Venezuela: la influencia yorùbá se integró tanto en la santería cubana importada a mediados del siglo XX como dentro del culto sincrético a María Lionza, donde las “cortes” espirituales conviven con las potencias africanas.
Colombia: aunque la influencia bantú (Congo) es muy fuerte en el pacífico, la tradición yorùbá y lucumí ha experimentado una fuerte revitalización en las últimas décadas en áreas urbanas como Cali, Bogotá y el Caribe, adoptando las estructuras religiosas de Cuba y Nigeria.
Puerto Rico: con una historia de plantaciones similar a la de Cuba, la influencia yorùbá se manifiesta con fuerza en la música tradicional (como los ritmos de la bomba, que contienen patrones rítmicos sagrados) y una presencia muy arraigada de la santería en el tejido social.
Uruguay: en Uruguay el culto a los òrìṣàs (deidades yorùbás como Yemayá, Ṣàngóó y Ọbàtalá) se mantiene muy presente. Un claro ejemplo es la celebración anual a Yemọja (Yemayá) cada 2 de febrero, que congrega a decenas de miles de personas en las playas del Río de la Plata, como la Playa Ramírez en Montevideo, que tuve la oportunidad de asistir el pasado año.
La cultura yorùbá demostró una plasticidad única: en lugar de romperse bajo el peso de la esclavitud, se adaptó y reinventó las expresiones musicales, culinarias, lingüísticas y filosóficas de todo el continente americano.

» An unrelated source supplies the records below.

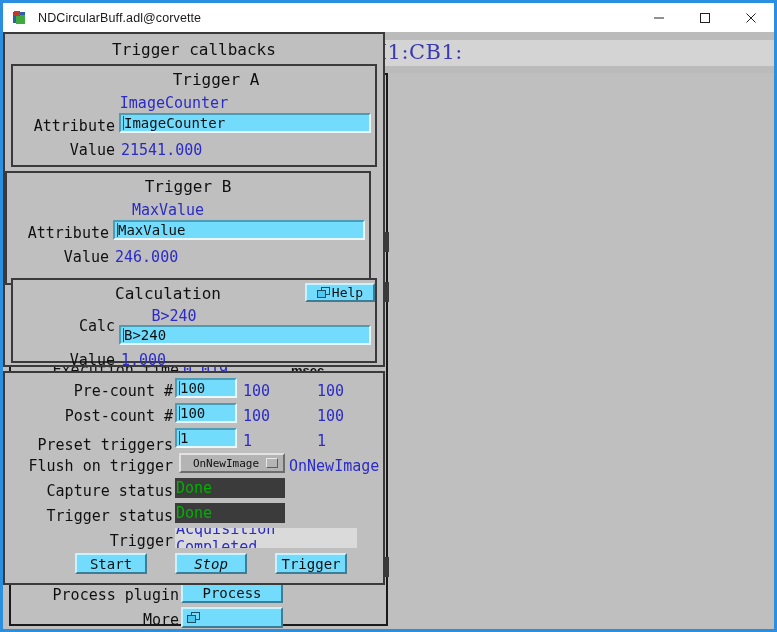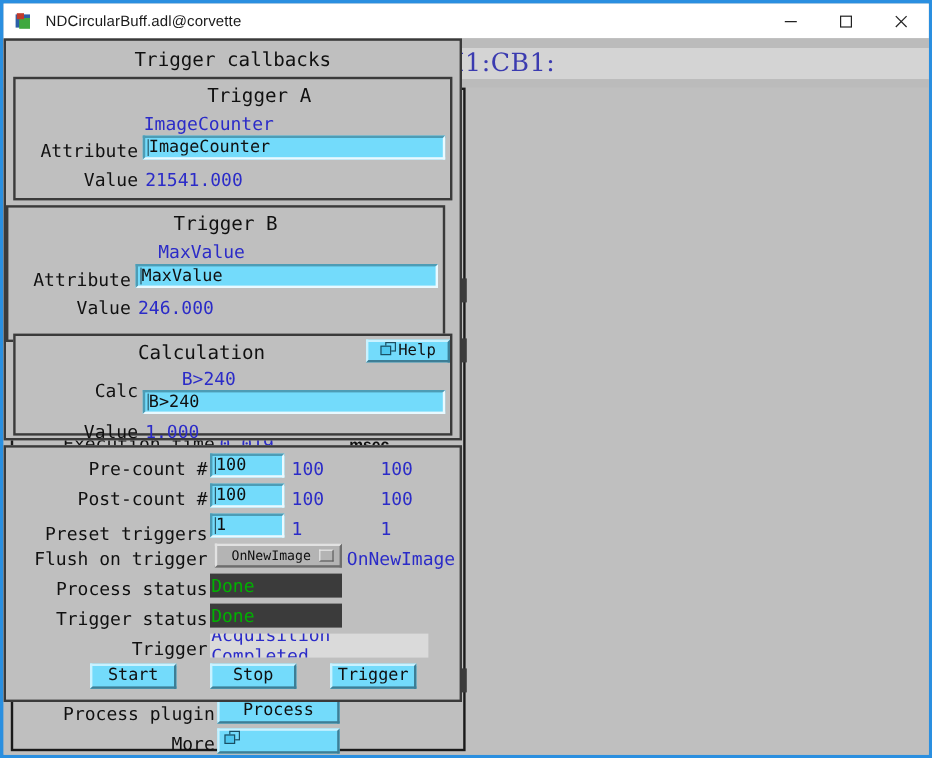--- a/index.html
+++ b/index.html
@@ -155,7 +155,7 @@
     border-bottom:2px solid #3d7e96;
     font-family:"DejaVu Sans Mono","Liberation Mono",monospace;
     font-size:14px;color:#101010;
-    display:flex;justify-content:center;
+    display:flex;align-items:center;justify-content:center;
     cursor:default;
     white-space:nowrap;
   }

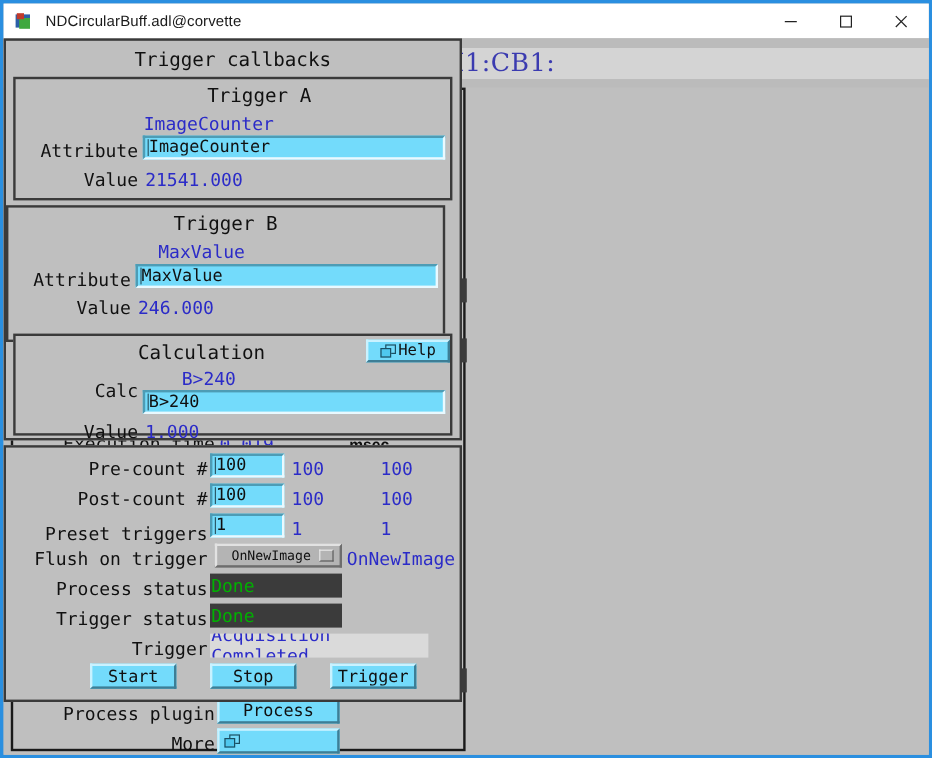--- a/index.html
+++ b/index.html
@@ -417,7 +417,7 @@
         </div>
         <div class="ro" style="left:284px;top:83px;">OnNewImage</div>
 
-        <div class="lbl" style="left:0;top:108px;width:168px;">Process status</div>
+        <div class="lbl" style="left:0;top:108px;width:168px;">Capture status</div>
         <div class="darkbox" style="left:170px;top:105px;width:110px;height:20px;color:#00b000;">Done</div>
 
         <div class="lbl" style="left:0;top:133px;width:168px;">Trigger status</div>

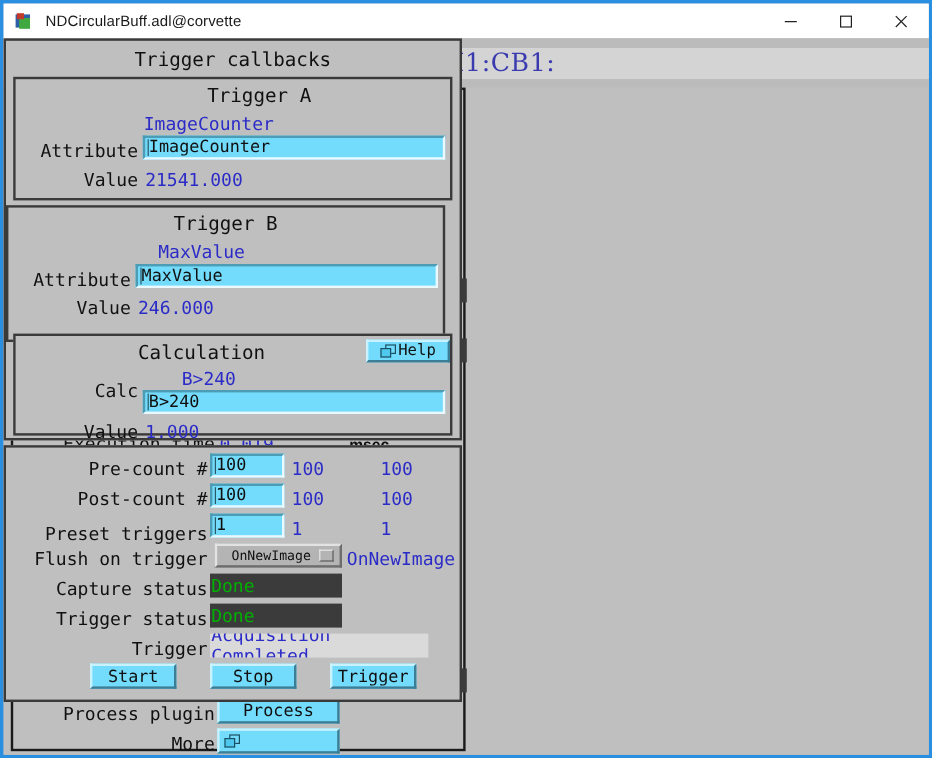--- a/index.html
+++ b/index.html
@@ -429,7 +429,7 @@
         <div class="btn" style="left:70px;top:180px;width:72px;height:21px;">
           <span>Start</span>
         </div>
-        <div class="btn" style="left:170px;top:180px;width:72px;height:21px;">
+        <div class="btn" style="left:170px;top:180px;width:72px;height:21px;font-style:italic;">
           <span>Stop</span>
         </div>
         <div class="btn" style="left:270px;top:180px;width:72px;height:21px;">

La pregunta es ¿cómo la religión yorùbá logró sobrevivir y perseverar la esencia de la cultura yorùbá en tierras tan lejanas a pesar de todas las dificultades y los obstáculos? La respuesta es sencilla, la resistencia y la perseverancia, los yorùbás nunca renunciamos a nuestros orígenes.
Podemos abrazar otra cultura, otra religión, pero nunca abandonamos la nuestra. Cabe destacar que la esencia de la religión yorùbá es la tolerancia y el respeto mutuo. Por eso tenemos cuatrocientos un dioses conviviendo sin conflictos entre ellos, mientras en otras religiones se están matando el uno al otro para defenderse. Bajo ningún caso un adepto de Ṣàngó insultará o agredirá a un adepto de Èṣù o Ọbàtálá. Esa tolerancia permite que haya convivencia pacífica entre gente de distintas creencias.
Mi recomendación para los que visitan Nigeria por primera vez, es imprescindible la visita al Museo Yorùbá en Lagos, además del Santuario de Ọ̀sun en Osogbo y Ilé-Ifẹ̀, ambos en el estado de Ọ̀sun.